Task description: Would you reproduce each of the records below precisely, with the pictures left out?
========================================
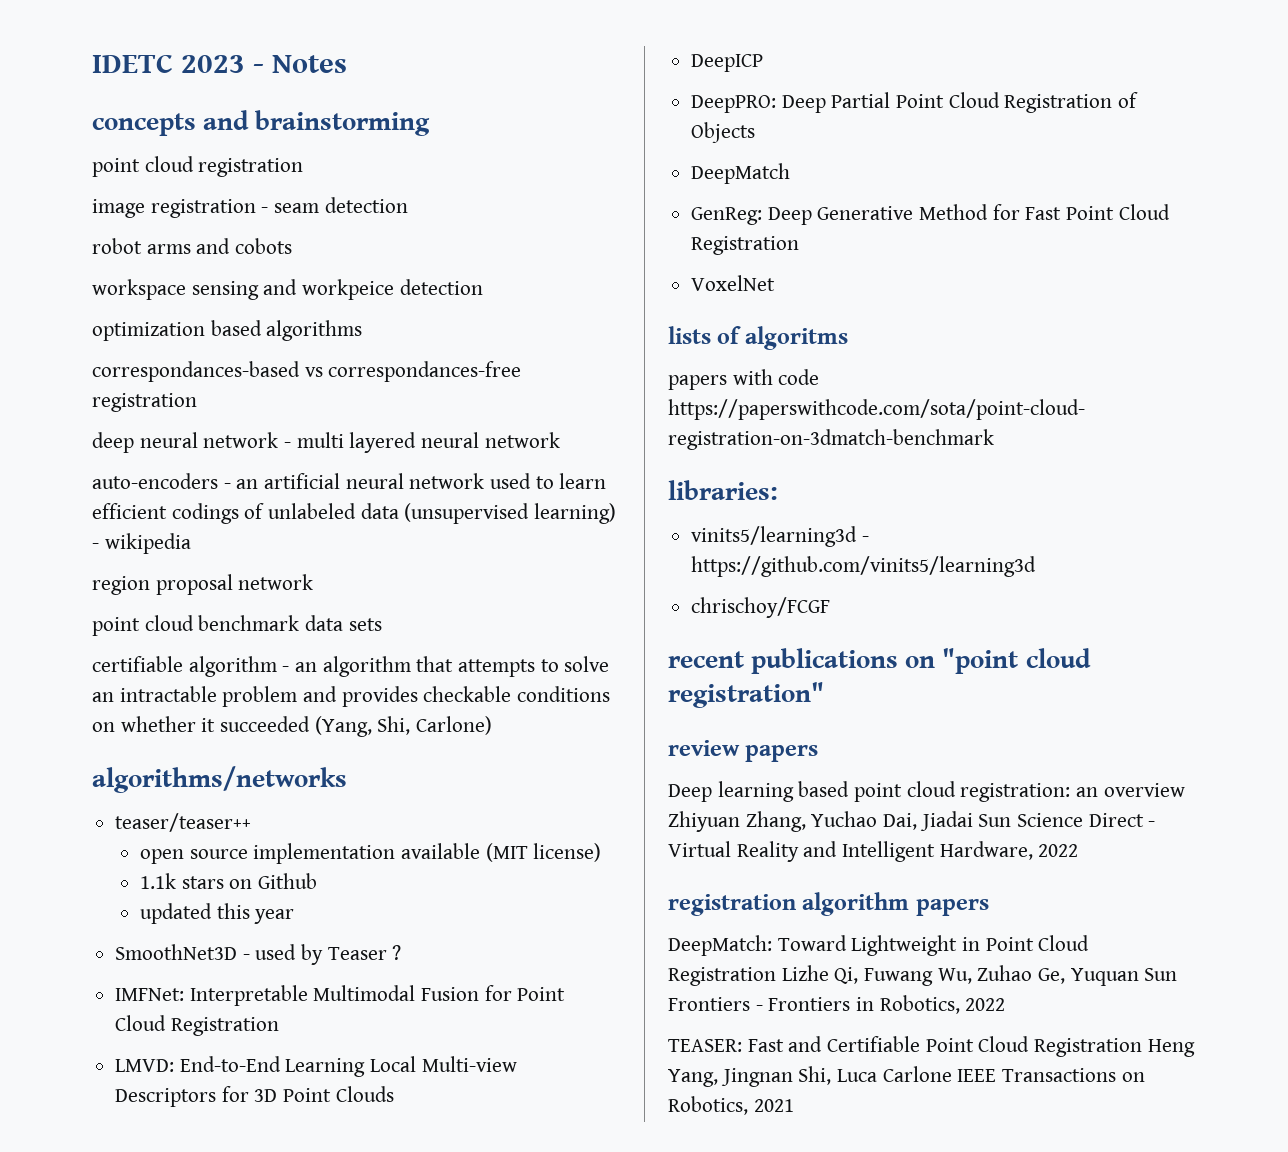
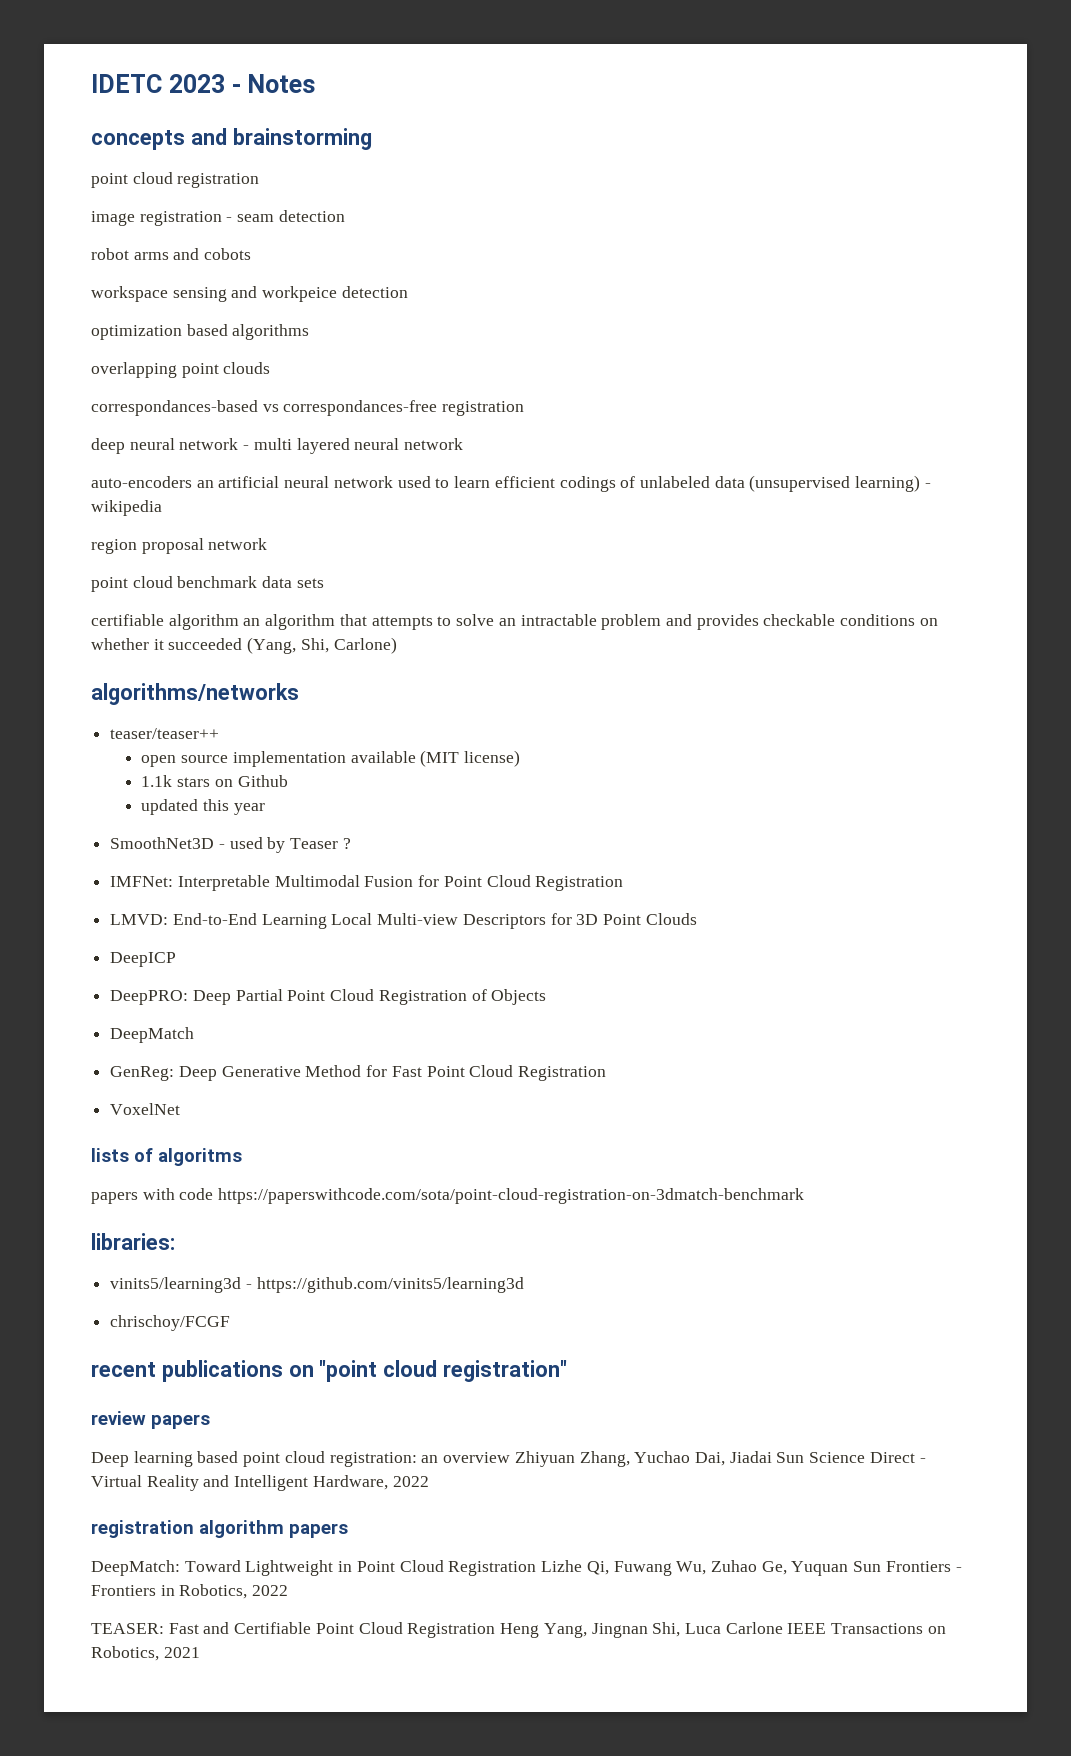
(363, 330) none -> [91,362,271,378] // overlapping point clouds
[223,483,231,489] - -> (192, 482) none
[282,666,290,672] - -> (239, 622) none

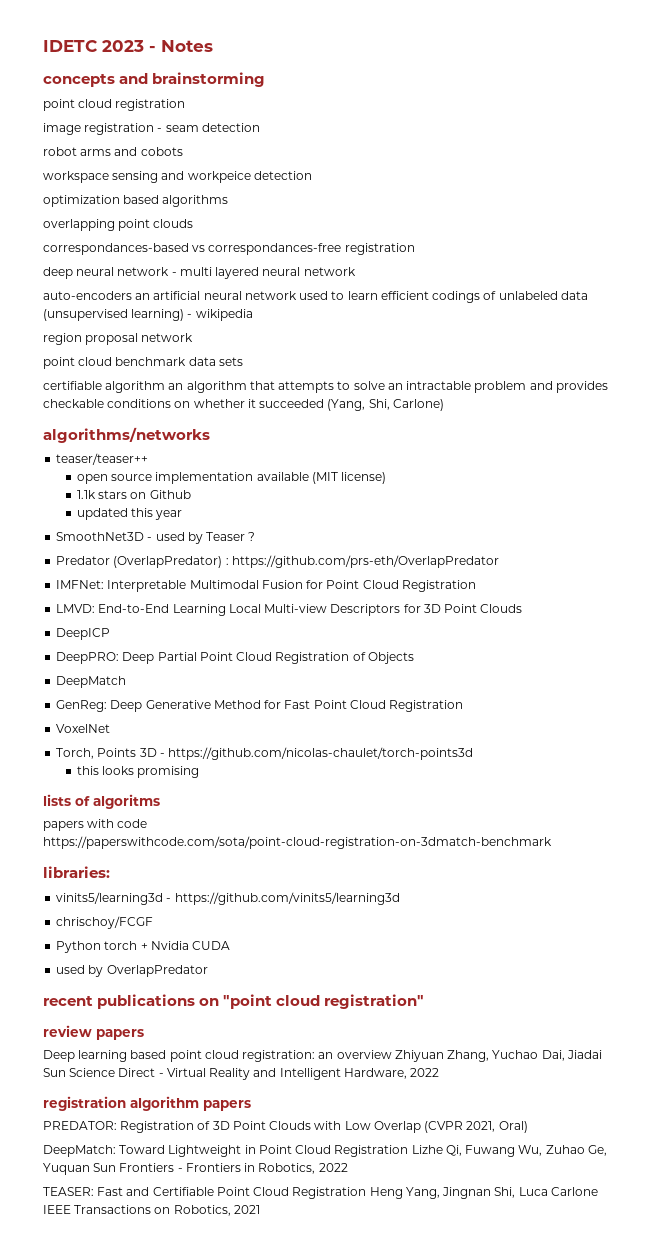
(351, 843) none -> [56,555,499,568] // Predator (OverlapPredator) : https://github.com/prs-eth/OverlapPredator
(181, 1109) none -> [56,747,474,760] [76,766,200,778] // Torch, Points 3D - https://github.com/nicolas-chaulet/torch-points3d // this looks promising
(231, 1323) none -> [56,941,231,953] [56,965,208,977] // Python torch + Nvidia CUDA // used by OverlapPredator
(348, 1530) none -> [43,1121,528,1133] // PREDATOR: Registration of 3D Point Clouds with Low Overlap (CVPR 2021, Oral)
========================================
Exercise answer:
(363, 330) none -> [91,362,271,378] // overlapping point clouds
[223,483,231,489] - -> (192, 482) none
[282,666,290,672] - -> (239, 622) none

(351, 843) none -> [56,555,499,568] // Predator (OverlapPredator) : https://github.com/prs-eth/OverlapPredator
(181, 1109) none -> [56,747,474,760] [76,766,200,778] // Torch, Points 3D - https://github.com/nicolas-chaulet/torch-points3d // this looks promising
(231, 1323) none -> [56,941,231,953] [56,965,208,977] // Python torch + Nvidia CUDA // used by OverlapPredator
(348, 1530) none -> [43,1121,528,1133] // PREDATOR: Registration of 3D Point Clouds with Low Overlap (CVPR 2021, Oral)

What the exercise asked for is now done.